Lors de cette rencontre, le gouvernement congolais a détaillé son plan d’urgence de 5 milliards USD pour la reconstruction des provinces du Nord-Kivu et du Sud-Kivu, annoncé par le Président Félix Tshisekedi. Ce financement vise à soutenir des projets de développement, renforcer les infrastructures et améliorer les conditions de vie dans une région marquée par des décennies de conflits et de tensions.

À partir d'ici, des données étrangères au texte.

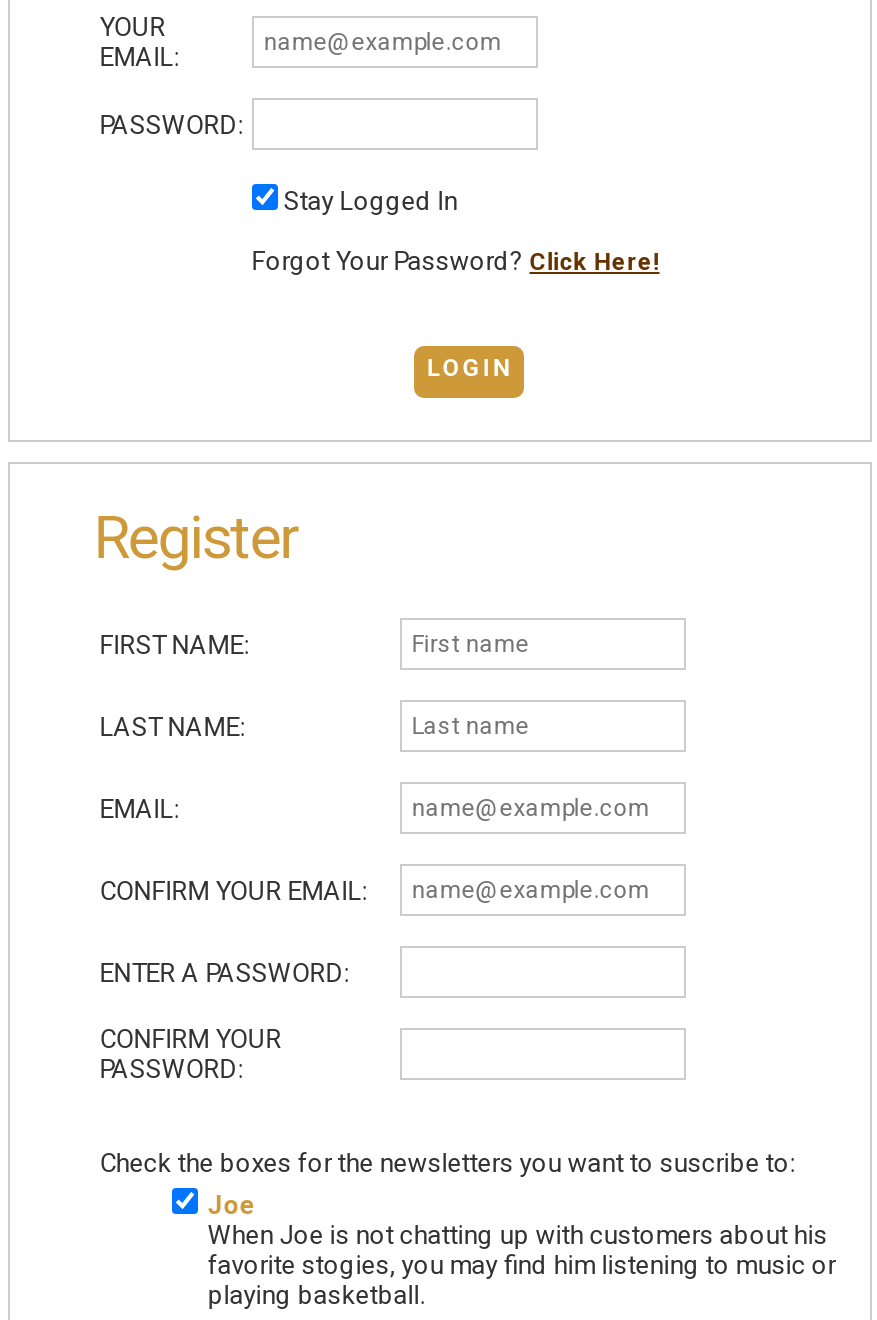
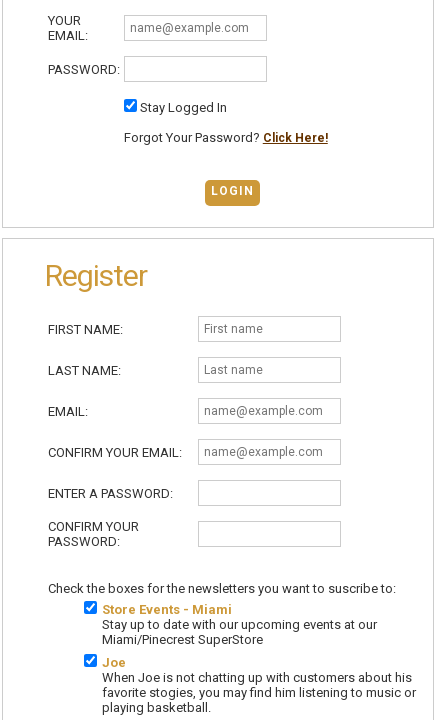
+ Store Events - Miami
+ Stay up to date with our upcoming events at our
+ Miami/Pinecrest SuperStore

Les discussions ont également porté sur la mise en place d’un mécanisme de traçabilité plus strict pour les minerais, afin de lutter contre la contrebande et de garantir que les ressources locales servent au financement de la paix et du développement durable. Selon Louis Watum Kabamba, Ministre des Mines, « il est impératif de suivre chaque étape du minerai, de l’extraction à la commercialisation, pour mettre fin aux pratiques illégales et instaurer une exploitation responsable ».